> [WHAT IS EXPECTED]: The expected output is exactly the lines below, starting at the line with "order number: 88465196 -> 88465197" and ending at the line with "Women columbia bugaboo - women's,: none -> 2", both included; no other line belongs in it.

Data items
_ _ _ _ _
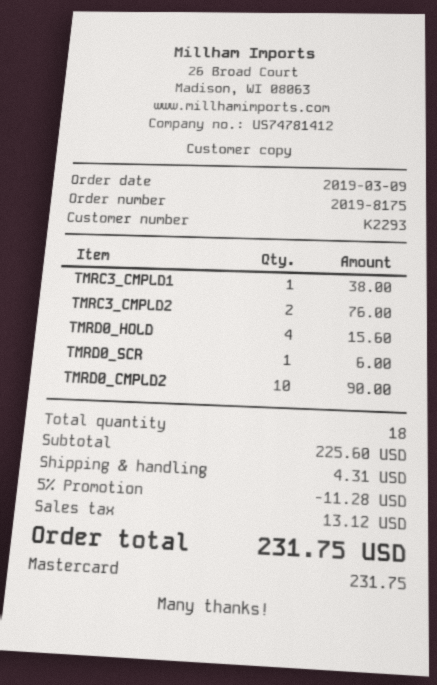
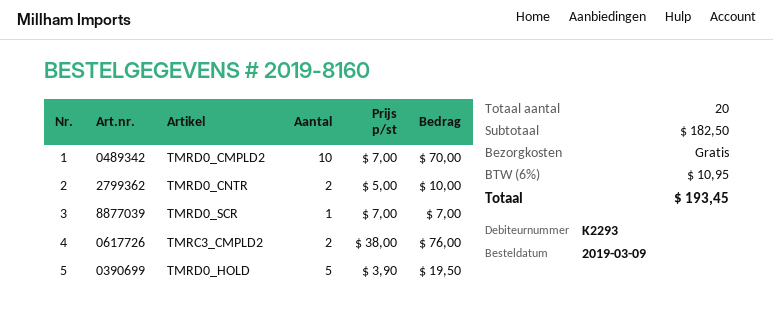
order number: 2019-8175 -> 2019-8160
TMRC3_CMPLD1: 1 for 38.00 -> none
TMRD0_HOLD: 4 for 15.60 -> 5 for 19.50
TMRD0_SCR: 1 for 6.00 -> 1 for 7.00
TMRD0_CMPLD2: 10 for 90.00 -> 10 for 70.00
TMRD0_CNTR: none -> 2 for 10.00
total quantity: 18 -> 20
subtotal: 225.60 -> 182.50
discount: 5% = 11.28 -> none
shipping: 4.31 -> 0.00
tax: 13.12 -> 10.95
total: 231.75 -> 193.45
_ _ _ _ _
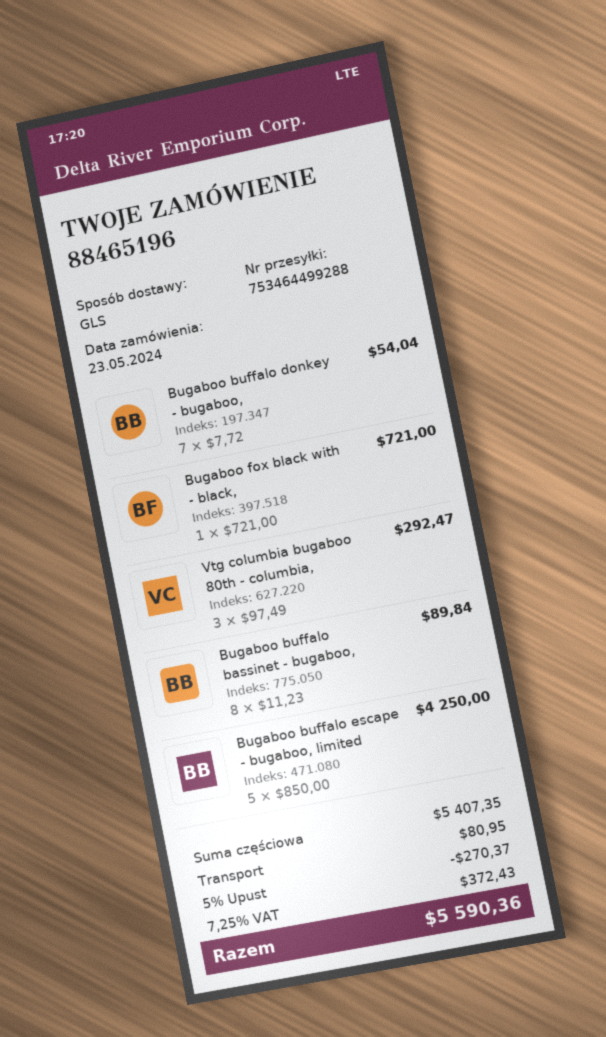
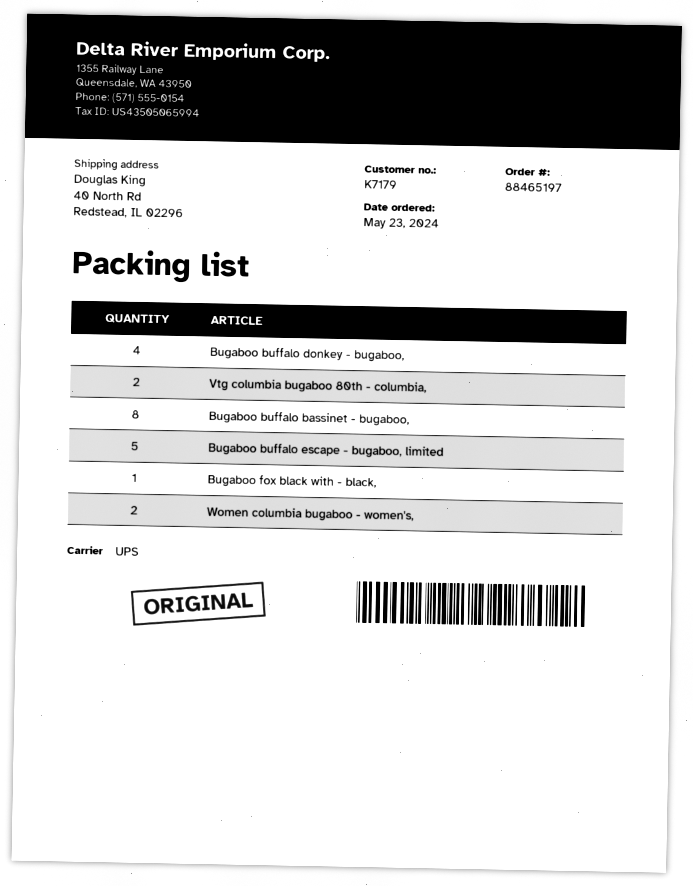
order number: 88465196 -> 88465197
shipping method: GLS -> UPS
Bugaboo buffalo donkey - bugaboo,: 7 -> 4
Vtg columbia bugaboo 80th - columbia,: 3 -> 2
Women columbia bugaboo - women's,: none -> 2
_ _ _ _ _
> [ANSWER TO THIS PROBLEM]:
order number: 88465196 -> 88465197
shipping method: GLS -> UPS
Bugaboo buffalo donkey - bugaboo,: 7 -> 4
Vtg columbia bugaboo 80th - columbia,: 3 -> 2
Women columbia bugaboo - women's,: none -> 2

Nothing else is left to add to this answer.